= GIVEN INFORMATION =
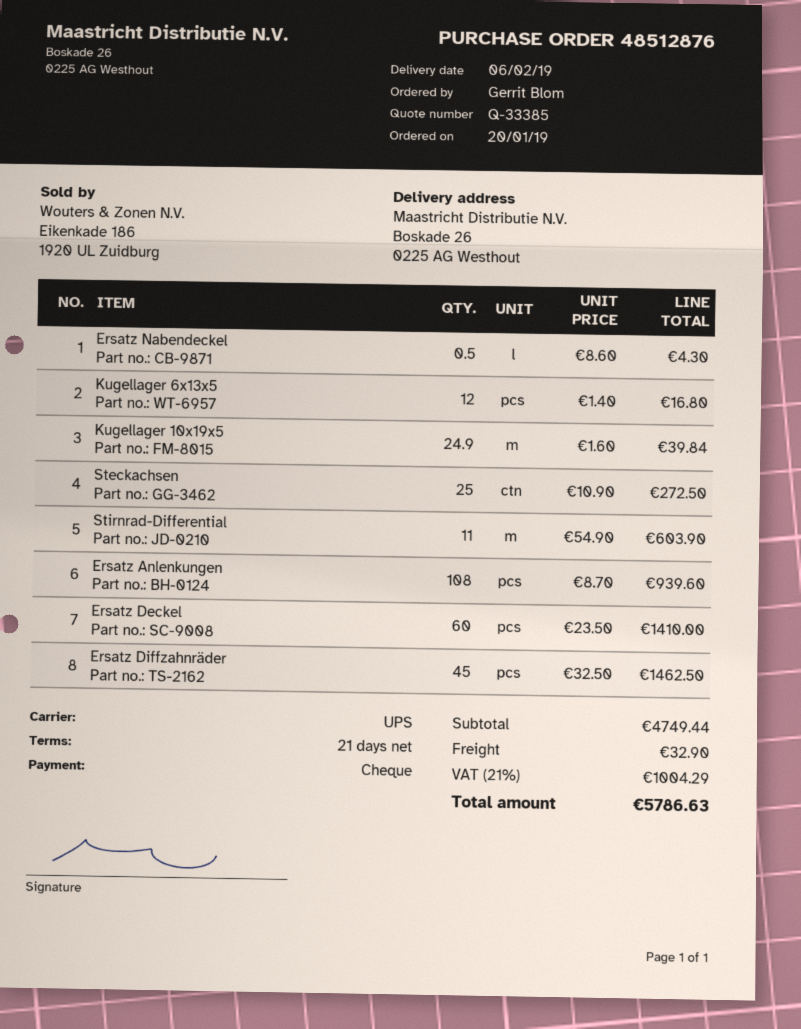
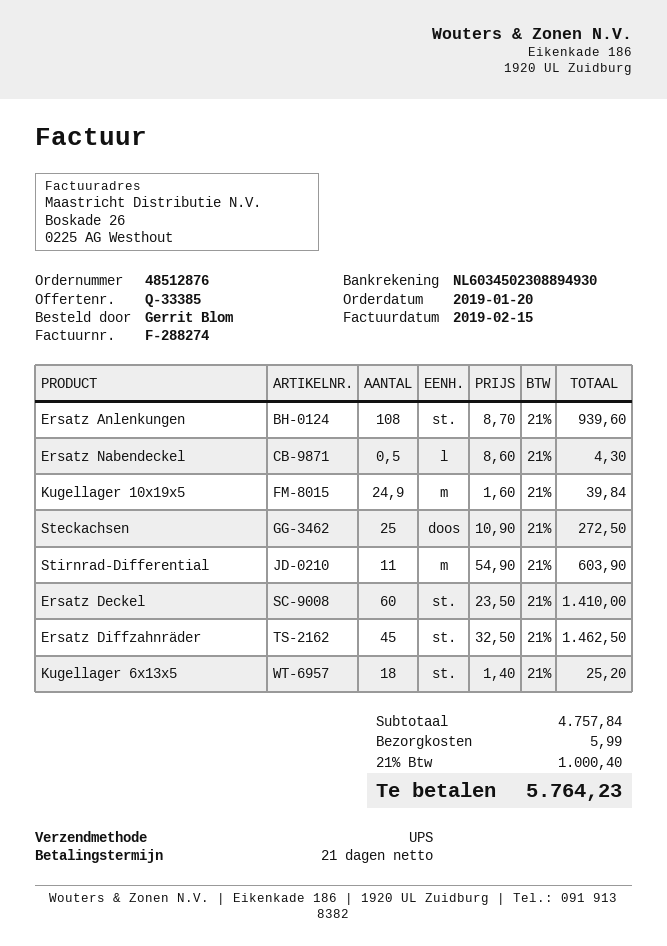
Kugellager 6x13x5: 12 x 1.40 = 16.80 -> 18 x 1.40 = 25.20
subtotal: 4749.44 -> 4757.84
shipping: 32.90 -> 5.99
tax: 21% = 1004.29 -> 21% = 1000.40
total: 5786.63 -> 5764.23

= ABOUT THIS TASK =
An exact copy of the listing is required, excluding any pictures.

= EXERCISE ANSWER =
Kugellager 6x13x5: 12 x 1.40 = 16.80 -> 18 x 1.40 = 25.20
subtotal: 4749.44 -> 4757.84
shipping: 32.90 -> 5.99
tax: 21% = 1004.29 -> 21% = 1000.40
total: 5786.63 -> 5764.23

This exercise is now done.